The following tables show the results, but these operational scenarios are based on a single key creation for multiple key exchanges where the multiple is 100-1000 key exchanges for each key creation. As this turns out to be the major determinant of difference between the ECC and RSA scenario speeds, this parameter should reflect your operational scenarios as closely as possible.
The numbers in the tables show a delta between start of scenario and end of scenario in milliseconds, so the smaller the number the better.

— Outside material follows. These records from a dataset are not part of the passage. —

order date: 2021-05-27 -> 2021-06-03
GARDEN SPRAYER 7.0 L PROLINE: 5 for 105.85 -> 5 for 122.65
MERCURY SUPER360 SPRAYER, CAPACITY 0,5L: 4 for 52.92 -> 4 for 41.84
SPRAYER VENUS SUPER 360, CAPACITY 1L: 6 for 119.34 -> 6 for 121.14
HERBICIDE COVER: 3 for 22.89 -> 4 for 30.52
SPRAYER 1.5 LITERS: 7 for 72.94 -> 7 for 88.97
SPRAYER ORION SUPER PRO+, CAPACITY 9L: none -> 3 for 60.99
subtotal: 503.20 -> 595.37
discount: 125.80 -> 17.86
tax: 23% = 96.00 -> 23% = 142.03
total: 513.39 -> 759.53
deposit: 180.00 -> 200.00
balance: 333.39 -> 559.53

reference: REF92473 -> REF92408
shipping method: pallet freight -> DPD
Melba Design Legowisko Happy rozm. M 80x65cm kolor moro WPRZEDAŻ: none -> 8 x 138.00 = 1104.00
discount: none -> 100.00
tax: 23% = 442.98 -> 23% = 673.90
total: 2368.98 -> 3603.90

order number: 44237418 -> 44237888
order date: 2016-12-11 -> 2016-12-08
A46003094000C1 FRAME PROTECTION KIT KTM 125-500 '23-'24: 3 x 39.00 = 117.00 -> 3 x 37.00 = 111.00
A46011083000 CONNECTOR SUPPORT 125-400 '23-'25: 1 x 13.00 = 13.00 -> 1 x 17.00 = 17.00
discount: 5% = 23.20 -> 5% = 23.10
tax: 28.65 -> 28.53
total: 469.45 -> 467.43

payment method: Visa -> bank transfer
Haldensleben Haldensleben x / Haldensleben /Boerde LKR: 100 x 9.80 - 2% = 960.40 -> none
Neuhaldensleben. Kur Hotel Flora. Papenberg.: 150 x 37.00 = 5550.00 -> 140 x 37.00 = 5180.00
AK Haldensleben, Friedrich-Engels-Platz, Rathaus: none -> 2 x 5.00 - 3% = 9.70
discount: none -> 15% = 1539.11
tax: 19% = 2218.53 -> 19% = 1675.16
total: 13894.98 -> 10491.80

Algorithm Key Exchanges Delta
ECC (192, 239, 256) 1 96 162 182
RSA (1280, 1536, 1792) 1 995 2269 5713
ECC (192, 239, 256) 100 6329 10457 11652
RSA (1280, 1536, 1792) 100 5014 7300 12465
ECC (192, 239, 256) 500 30422 52527 57584
RSA (1280, 1536, 1792) 500 18423 30079 46924
ECC (192, 239, 256) 2500 153245 259025 288532
RSA (1280, 1536, 1792) 2500 86191 143894 219485

Note: As with all things, the usual caveats apply that I might have stuffed it all up and these are nothing more than random numbers, so do your own testing. If people want the source for these tests, then drop me an email.
What does this all mean ? Well, I’m not sure what it means to you, but what it means to me is that ECC is not a panacea, and that the comparative key strengths for RSA are better performers than their equivalent ECC key strengths. There are different considerations for each application, such as the size of the encrypted data and the memory use of the algorithms, and those are best left as an exercise for the reader.
Edit: 31st October 2006
Code available here


19 thoughts on “ECC and RSA speed comparison

  1. ECC and RSA speed comparison.

    I had an email discussion with Jon Eaves about his
    speed comparison of ECC-based key exchange scenario with a scenario based on RSA.
    His test is basically reflects PGP protocol and assumes that publc key is generated once and then reused for multiple

  2. Hi Jon,
    I’m doing something similar on the signature using RSA and ECC, and would like to make use of your source as reference. Would u please share the source for this with me ? Thanks.

  3. Hi Jon,
    I’m doing my master’s project in comparing ECC and RSA algorithms in terms of power consumption. I’m using a software for calculating the power but I need a source code for the cryptography algorithms. Would you please share the source for this with me. I would really apperciate that. Thanks.

  4. Hi,
    I need help, I try use C# bc release, I have only public key (byte[]) and private key (byte[]) and I can do not invoke RSA algorithm, because dont known How I can load my public and private keys?

  5. Hi jon, could you do for my homework for me…..i’m kidding. I’m doing my final year project on ECC vs RSA. nice work 🙂

  6. hi,
    i am doing my thesis of master on Wimax security.
    and i need to compare the performance between ECC and RSA,
    so could you please mail me the code,
    thanks alot

  7. As far as I can tell, the BC elliptic curve code uses affine coordinates throughout – so you have to do a field inversion as part of every point addition or doubling! It would therefore seem that you could get a gigantic improvement in performance by supporting eg Chudnovsky coordinates. Do you agree?

  8. Hello Mr. Jon Eaves
    I am doing my thesis of master on Wimax security.
    and I need to compare the performance between ECC and RSA,
    so could you please mail me the code, (preferably MATLAB code if exists.)
    thanks a lot.

  9. I know the post is old, but could someone enlighten me: Why would you compare ECDH with key exchange done with RSA? Shouldn’t it be compared with plain DH?

  10. @Ramarajan ( and all the others )

    Jon Eaves | October 31, 2006 10:50 AM
    Source now available – link on the main entry. Enjoy all.